Hope springs eternal


by Steve Hopkins The Kingston Times  February 16, 2006

The Teicher Organization was back before the Kingston Planning Board this week, hoping in vain to avoid having to get involved in a long, drawn-out environmental impact review process. The until-now red-hot Mid-Hudson real estate boom has shown signs of cooling of late, and the developers wouldn't be wrong to fear that any approvals gained for this project might just come in time for the market to bottom out, forcing them to have to hang onto the property until the next upswing 10 or 15 years from now.

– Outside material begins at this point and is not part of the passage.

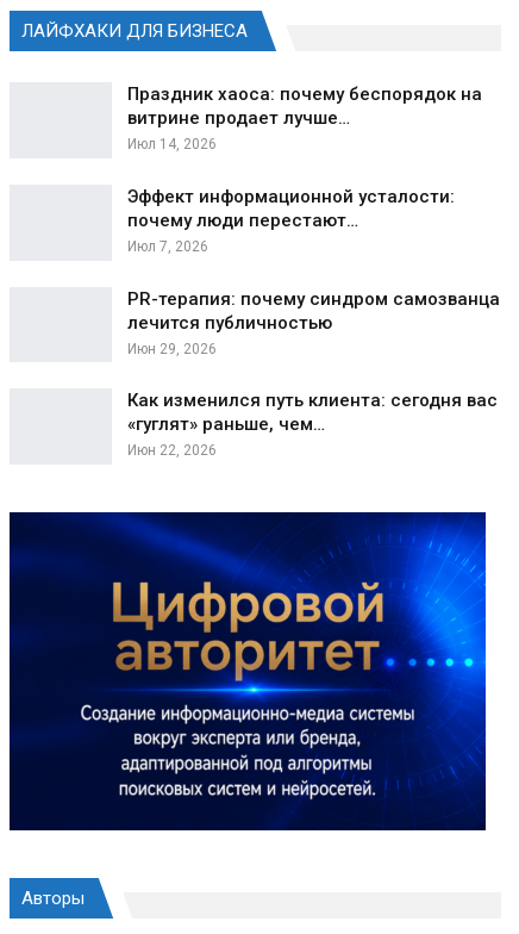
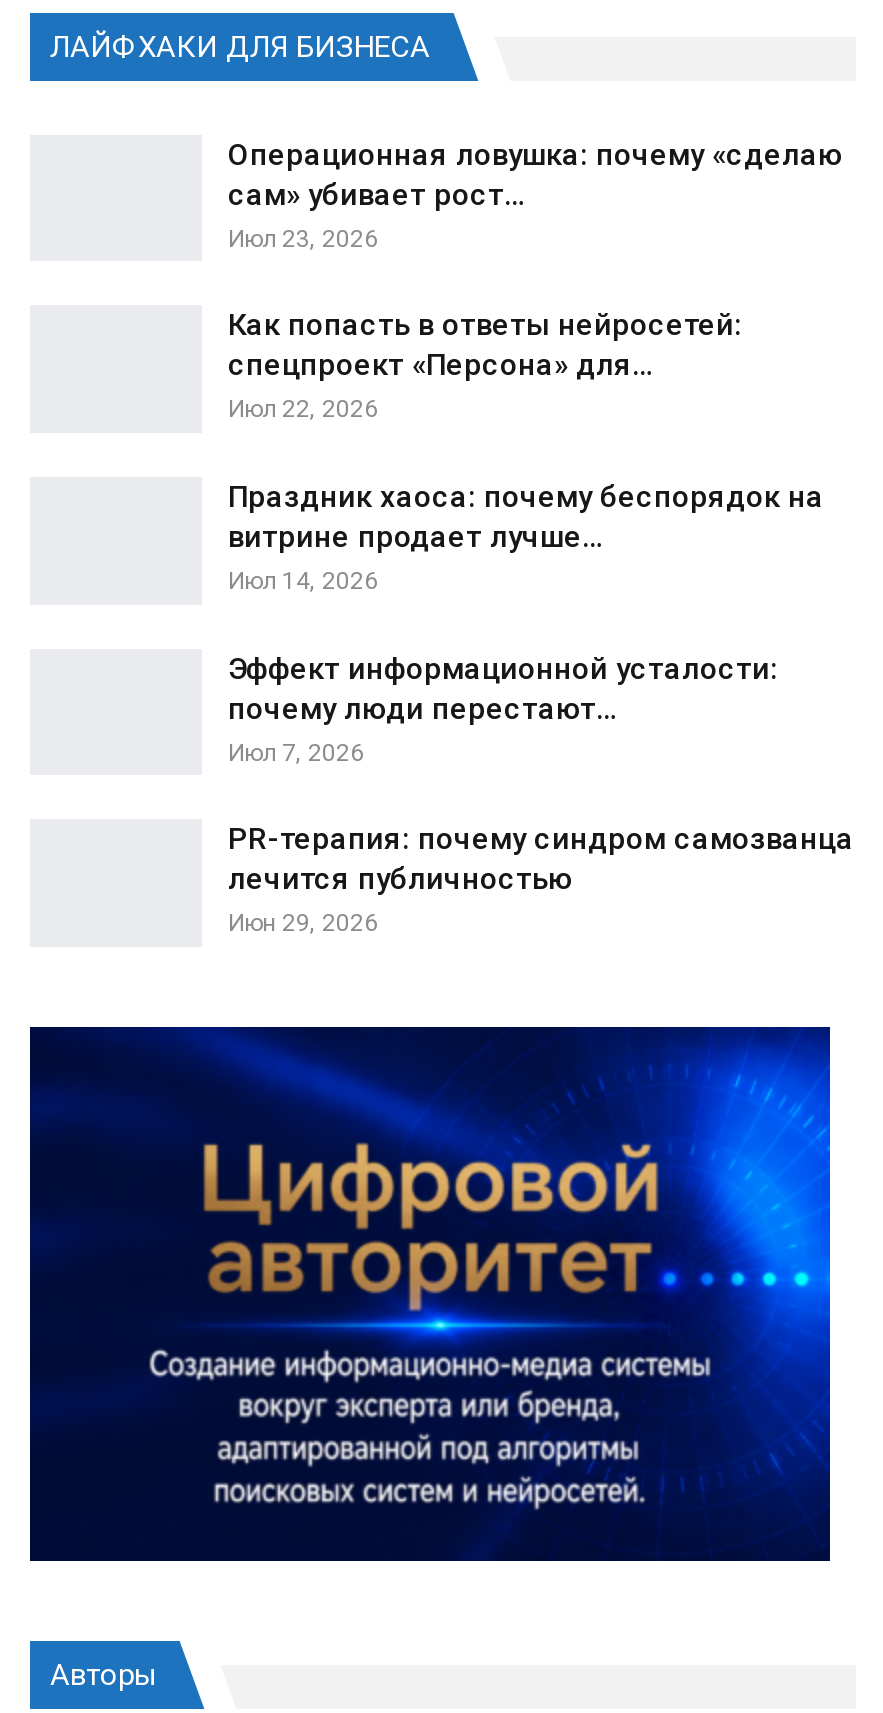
none -> [228,137,842,424] Операционная ловушка: почему «сделаю | сам» убивает рост… | Июл 23, 2026 | Как попасть в ответы нейросетей: | спецпроект «Персона» для… | Июл 22, 2026
moved [127,84,482,357] -> [228,479,824,938]: Праздник хаоса: почему беспорядок на | витрине продает лучше… | Июл 14, 2026 | Эффект информационной усталости: | почему люди перестают… | Июл 7, 2026 | лечится публичностью | Июн 29, 2026
[127,390,498,459] Как изменился путь клиента: сегодня вас | «гуглят» раньше, чем… | Июн 22, 2026 -> none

But then, when you can get a nice double-sized urban lot for a buck and a promise, you've got nothing to lose. And if you're the sort of developer that Teicher might like to become one day - like The Landing's AVR Realty (AVR standing for Allan V. Rose, a veteran wheeler-dealer in hotels and shopping malls) and Sailor's Cove's Slane Companies of Columbus, Ohio (another big real-estate holder, which probably created the 771 Polaris LLC entity to handle this and other similarly risk-infused building projects) - you've been through this a million times before. You're in it for the long haul, and even if you've spent a few million on a post-industrial wasteland, you really can't lose either. You're essentially building a portfolio of properties, trying to increase the worth of each, so you can leverage more money in the future and grow and grow and grow until you can sell it all for a gazillion dollars and live out your days on a beach in the tax-free Cayman Islands.
It's not a disaster if you don't get to build a project yourself. It's the site plan approval you're after that adds millions in value before you've even put a spade in the ground, and that will still be there for you or a prospective buyer to whom you can flip the property when the market starts to rise again.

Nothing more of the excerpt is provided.